▸ **TO DO**
Please restate the material below word for word, from the first line through the one that contains "[138,265,207,281] HTML5 ->", inclusive.
BEGIN
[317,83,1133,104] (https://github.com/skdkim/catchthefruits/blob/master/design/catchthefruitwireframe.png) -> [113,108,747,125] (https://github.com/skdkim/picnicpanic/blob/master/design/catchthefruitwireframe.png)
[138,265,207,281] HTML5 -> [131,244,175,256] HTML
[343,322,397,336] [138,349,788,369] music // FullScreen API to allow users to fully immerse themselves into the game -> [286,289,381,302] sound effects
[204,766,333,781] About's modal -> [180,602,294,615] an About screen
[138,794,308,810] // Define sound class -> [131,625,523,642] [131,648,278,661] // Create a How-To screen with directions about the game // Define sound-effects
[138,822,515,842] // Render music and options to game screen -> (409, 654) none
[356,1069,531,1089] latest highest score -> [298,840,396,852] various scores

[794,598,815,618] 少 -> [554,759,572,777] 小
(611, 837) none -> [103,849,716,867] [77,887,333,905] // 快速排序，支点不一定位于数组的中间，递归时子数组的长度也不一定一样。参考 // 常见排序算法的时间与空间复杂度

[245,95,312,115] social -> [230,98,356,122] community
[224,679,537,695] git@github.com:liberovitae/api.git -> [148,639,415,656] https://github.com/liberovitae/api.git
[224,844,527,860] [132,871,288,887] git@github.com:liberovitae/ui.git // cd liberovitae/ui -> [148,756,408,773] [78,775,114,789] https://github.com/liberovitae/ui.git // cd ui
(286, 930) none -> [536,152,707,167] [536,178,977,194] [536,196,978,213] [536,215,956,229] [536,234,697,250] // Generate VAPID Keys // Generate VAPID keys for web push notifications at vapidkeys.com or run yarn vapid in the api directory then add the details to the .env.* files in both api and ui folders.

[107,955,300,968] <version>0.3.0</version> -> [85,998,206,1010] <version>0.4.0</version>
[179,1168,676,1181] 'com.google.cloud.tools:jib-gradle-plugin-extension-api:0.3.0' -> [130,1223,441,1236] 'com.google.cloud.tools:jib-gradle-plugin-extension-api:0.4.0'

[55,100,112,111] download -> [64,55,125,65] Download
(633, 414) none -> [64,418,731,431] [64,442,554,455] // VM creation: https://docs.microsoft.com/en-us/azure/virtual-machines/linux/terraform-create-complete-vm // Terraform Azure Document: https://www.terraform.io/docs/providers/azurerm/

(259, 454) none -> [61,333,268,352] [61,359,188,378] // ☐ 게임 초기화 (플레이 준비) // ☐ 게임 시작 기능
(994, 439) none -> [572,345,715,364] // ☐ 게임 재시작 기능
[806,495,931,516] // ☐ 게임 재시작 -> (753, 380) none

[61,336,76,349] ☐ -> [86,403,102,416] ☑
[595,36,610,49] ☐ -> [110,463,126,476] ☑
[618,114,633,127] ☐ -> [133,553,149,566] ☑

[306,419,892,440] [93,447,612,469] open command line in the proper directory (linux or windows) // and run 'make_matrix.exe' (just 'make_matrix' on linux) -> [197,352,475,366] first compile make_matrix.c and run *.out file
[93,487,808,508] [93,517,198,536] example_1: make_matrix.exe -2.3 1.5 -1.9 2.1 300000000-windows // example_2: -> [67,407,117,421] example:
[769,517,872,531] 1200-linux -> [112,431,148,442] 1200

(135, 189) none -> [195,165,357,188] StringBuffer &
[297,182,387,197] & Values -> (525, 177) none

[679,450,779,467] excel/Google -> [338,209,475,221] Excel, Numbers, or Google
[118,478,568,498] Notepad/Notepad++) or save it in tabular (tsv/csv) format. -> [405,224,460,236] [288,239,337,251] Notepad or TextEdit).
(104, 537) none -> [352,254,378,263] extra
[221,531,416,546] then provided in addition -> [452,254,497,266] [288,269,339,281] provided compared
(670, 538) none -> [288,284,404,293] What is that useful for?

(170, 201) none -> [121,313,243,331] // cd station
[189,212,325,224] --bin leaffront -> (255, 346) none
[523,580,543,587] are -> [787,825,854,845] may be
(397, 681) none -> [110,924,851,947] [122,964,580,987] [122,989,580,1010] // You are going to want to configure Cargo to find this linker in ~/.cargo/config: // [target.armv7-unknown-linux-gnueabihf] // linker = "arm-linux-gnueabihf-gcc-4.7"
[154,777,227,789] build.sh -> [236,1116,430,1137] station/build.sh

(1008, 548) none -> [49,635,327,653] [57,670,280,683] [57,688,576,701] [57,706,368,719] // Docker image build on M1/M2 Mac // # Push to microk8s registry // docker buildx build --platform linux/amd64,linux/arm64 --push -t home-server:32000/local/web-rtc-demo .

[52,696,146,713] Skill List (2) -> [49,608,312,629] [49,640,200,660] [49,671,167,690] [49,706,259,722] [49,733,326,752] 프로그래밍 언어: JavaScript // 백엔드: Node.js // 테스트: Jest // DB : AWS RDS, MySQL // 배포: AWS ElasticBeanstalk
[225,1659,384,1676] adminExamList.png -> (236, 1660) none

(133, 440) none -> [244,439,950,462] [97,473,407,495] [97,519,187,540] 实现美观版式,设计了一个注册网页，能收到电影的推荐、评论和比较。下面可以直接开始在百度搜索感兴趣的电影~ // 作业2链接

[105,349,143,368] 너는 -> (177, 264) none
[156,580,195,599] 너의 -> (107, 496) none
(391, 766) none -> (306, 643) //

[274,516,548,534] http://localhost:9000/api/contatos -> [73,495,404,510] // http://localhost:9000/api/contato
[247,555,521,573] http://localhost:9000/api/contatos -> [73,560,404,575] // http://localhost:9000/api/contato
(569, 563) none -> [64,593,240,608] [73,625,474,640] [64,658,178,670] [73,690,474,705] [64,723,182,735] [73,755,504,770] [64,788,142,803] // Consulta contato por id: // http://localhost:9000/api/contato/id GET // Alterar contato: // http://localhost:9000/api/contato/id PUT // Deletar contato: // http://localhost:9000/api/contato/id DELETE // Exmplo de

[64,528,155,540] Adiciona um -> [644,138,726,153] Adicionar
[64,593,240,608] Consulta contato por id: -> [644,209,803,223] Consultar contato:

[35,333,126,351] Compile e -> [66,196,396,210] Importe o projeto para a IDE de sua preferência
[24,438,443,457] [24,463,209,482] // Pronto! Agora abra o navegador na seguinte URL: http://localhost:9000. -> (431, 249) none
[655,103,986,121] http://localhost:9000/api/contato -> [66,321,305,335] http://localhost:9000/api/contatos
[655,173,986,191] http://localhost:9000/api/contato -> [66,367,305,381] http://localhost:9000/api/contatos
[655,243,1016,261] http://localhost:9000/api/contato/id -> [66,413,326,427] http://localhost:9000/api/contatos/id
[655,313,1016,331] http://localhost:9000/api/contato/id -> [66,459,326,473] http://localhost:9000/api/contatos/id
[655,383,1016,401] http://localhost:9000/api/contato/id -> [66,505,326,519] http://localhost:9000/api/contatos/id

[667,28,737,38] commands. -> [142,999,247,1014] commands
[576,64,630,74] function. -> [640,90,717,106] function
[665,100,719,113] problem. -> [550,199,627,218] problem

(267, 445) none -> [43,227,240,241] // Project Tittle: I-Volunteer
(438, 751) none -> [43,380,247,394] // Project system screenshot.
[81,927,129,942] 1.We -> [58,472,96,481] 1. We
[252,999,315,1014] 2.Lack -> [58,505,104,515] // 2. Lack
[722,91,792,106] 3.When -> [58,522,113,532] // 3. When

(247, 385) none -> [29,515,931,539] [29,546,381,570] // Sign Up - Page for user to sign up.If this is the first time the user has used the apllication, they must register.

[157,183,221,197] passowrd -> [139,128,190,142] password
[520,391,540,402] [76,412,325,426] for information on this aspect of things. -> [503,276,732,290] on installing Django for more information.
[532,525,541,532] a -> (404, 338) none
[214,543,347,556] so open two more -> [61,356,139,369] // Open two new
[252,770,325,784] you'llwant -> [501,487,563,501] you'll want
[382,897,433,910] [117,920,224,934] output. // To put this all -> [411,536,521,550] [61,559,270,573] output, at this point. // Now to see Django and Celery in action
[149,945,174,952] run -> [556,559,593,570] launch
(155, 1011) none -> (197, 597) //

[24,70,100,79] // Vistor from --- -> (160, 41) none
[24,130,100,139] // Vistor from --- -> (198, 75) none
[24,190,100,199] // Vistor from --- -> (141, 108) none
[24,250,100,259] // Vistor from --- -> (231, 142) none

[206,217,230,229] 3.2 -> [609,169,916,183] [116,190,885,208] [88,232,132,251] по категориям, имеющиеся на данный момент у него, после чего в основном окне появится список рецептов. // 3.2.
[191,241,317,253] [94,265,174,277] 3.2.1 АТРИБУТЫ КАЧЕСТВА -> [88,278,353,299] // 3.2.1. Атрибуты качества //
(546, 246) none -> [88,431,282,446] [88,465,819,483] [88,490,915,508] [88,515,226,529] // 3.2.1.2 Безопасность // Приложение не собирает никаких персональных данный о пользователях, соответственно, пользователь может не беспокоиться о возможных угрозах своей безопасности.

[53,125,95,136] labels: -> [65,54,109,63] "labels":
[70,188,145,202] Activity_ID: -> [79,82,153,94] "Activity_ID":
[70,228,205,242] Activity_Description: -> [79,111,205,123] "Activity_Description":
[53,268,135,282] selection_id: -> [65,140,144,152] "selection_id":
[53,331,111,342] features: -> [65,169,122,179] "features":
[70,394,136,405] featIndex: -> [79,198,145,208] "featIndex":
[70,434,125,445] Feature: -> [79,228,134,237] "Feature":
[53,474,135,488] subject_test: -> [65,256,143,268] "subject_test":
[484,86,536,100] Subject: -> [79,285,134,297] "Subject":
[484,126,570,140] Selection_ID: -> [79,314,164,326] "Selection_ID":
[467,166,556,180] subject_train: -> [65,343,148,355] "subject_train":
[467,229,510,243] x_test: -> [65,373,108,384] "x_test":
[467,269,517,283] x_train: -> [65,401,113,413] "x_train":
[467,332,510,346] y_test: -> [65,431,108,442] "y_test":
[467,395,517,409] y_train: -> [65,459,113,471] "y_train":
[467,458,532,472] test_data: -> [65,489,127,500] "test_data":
END
▸ **TASK ANSWER**
[317,83,1133,104] (https://github.com/skdkim/catchthefruits/blob/master/design/catchthefruitwireframe.png) -> [113,108,747,125] (https://github.com/skdkim/picnicpanic/blob/master/design/catchthefruitwireframe.png)
[138,265,207,281] HTML5 -> [131,244,175,256] HTML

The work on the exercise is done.